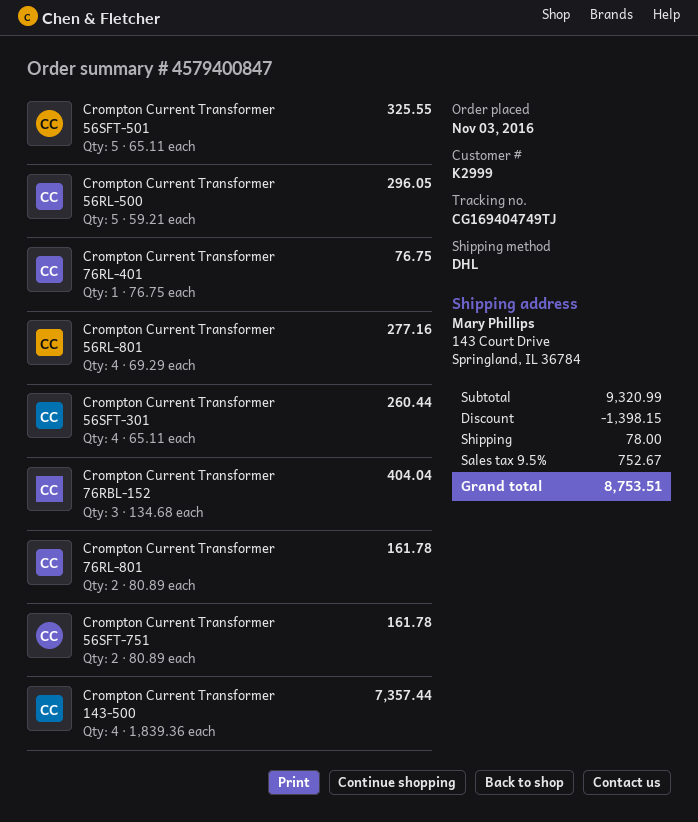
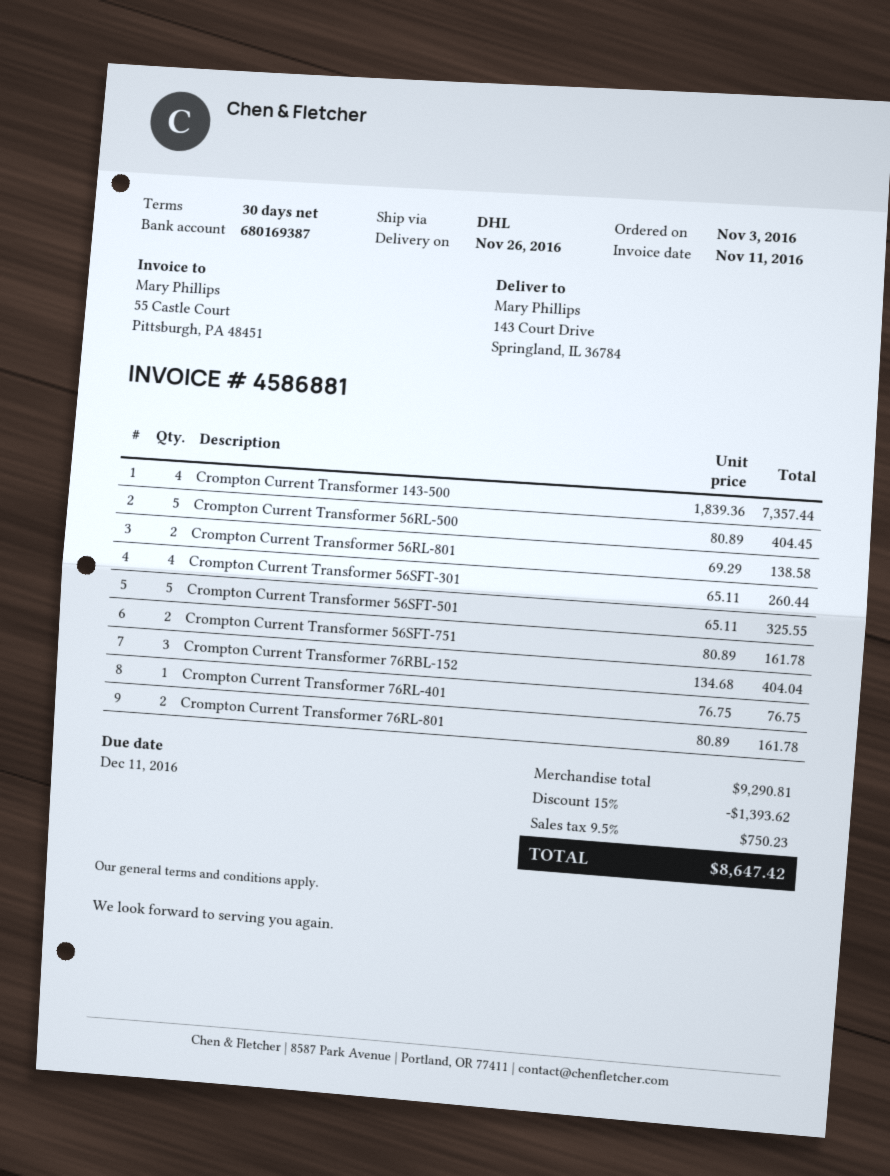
Crompton Current Transformer 56RL-500: 5 x 59.21 = 296.05 -> 5 x 80.89 = 404.45
Crompton Current Transformer 56RL-801: 4 x 69.29 = 277.16 -> 2 x 69.29 = 138.58
subtotal: 9320.99 -> 9290.81
discount: 1398.15 -> 1393.62
shipping: 78.00 -> none
tax: 9.5% = 752.67 -> 9.5% = 750.23
total: 8753.51 -> 8647.42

• • •

Pictures aside, return all of the material exactly as written.

Crompton Current Transformer 56RL-500: 5 x 59.21 = 296.05 -> 5 x 80.89 = 404.45
Crompton Current Transformer 56RL-801: 4 x 69.29 = 277.16 -> 2 x 69.29 = 138.58
subtotal: 9320.99 -> 9290.81
discount: 1398.15 -> 1393.62
shipping: 78.00 -> none
tax: 9.5% = 752.67 -> 9.5% = 750.23
total: 8753.51 -> 8647.42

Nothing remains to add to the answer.